Furthering Asbestos Claim Transparency (FACT) Act of 2013
- Long title: To amend title 11 of the United States Code to require the public disclosure by trusts established under section 524(g) of such title, of quarterly reports that contain detailed information regarding the receipt and disposition of claims for injuries based on exposure to asbestos; and for other purposes.
- Announced in: the 113th United States Congress
- Sponsored by: Rep. Blake Farenthold (R, TX-27)
- Number of co-sponsors: 1

Codification
- U.S.C. sections affected: 11 U.S.C. § 524, 11 U.S.C. § 107

Legislative history
- Introduced in the House as H.R. 982 by Rep. Blake Farenthold (R, TX-27) on March 6, 2013; Committee consideration by United States House Committee on the Judiciary, United States House Judiciary Subcommittee on Regulatory Reform, Commercial and Antitrust Law;

= Furthering Asbestos Claim Transparency Act of 2013 =

The Furthering Asbestos Claim Transparency (FACT) Act of 2013 is a bill that would require asbestos trusts in the United States to file quarterly reports about the payouts they make and who receives them. The goal of this requirement is to prevent fraud by ensuring claimants don't file for the same injury with more than one of the asbestos trusts. There are approximately 60 trusts with billions of dollars in them. This bill was introduced into the United States House of Representatives during the 113th United States Congress.

==Background==
Asbestos is a set of six naturally occurring silicate minerals used commercially for their desirable physical properties. They all have in common their eponymous asbestiform habit: long (roughly 1:20 aspect ratio), thin fibrous crystals. The prolonged inhalation of asbestos fibers can cause serious illnesses including malignant lung cancer, mesothelioma, and asbestosis (a type of pneumoconiosis).
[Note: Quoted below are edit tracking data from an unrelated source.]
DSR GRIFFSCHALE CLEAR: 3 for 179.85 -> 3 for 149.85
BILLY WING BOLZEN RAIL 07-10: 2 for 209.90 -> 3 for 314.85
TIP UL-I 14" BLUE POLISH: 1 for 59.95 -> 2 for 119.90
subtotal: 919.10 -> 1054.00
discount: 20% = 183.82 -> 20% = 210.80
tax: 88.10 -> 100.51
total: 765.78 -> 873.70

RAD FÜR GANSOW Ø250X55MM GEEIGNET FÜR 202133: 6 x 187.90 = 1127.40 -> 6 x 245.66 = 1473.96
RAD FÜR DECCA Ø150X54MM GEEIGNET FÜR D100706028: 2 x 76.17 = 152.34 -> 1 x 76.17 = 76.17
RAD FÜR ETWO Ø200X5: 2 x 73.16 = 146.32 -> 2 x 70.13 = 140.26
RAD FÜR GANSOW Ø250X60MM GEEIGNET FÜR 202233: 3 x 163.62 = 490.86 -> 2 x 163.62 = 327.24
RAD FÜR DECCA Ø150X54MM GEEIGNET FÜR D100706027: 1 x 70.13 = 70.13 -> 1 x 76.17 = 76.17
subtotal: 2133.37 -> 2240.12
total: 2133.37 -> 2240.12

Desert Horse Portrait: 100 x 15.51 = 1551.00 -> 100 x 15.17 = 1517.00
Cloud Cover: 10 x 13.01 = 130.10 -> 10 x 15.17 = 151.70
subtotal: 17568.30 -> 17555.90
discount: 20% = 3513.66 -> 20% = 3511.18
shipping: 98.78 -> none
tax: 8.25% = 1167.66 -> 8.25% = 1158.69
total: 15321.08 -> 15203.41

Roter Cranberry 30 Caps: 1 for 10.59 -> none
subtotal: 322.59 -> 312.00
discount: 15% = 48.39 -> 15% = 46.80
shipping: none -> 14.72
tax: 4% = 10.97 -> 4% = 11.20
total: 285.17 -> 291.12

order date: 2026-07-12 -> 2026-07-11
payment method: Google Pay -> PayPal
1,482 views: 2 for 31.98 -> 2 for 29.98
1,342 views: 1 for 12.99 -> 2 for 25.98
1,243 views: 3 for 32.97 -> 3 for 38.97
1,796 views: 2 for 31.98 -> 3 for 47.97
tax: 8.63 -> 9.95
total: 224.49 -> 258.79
The trade and use of asbestos have been restricted or banned in many jurisdictions. Asbestos became increasingly popular among manufacturers and builders in the late 19th century because of its sound absorption, average tensile strength, its resistance to fire, heat, electrical and chemical damage, and affordability. It was used in such applications as electrical insulation for hotplate wiring and in building insulation.

As of March 2013, there were 85 new personal injury claims related to asbestos a day. There have been hundreds of thousands of asbestos injury claims over the past three decades which has led to bankruptcy for some companies.

==Provisions of the bill==
This summary is based largely on the summary provided by the Congressional Research Service, a public domain source.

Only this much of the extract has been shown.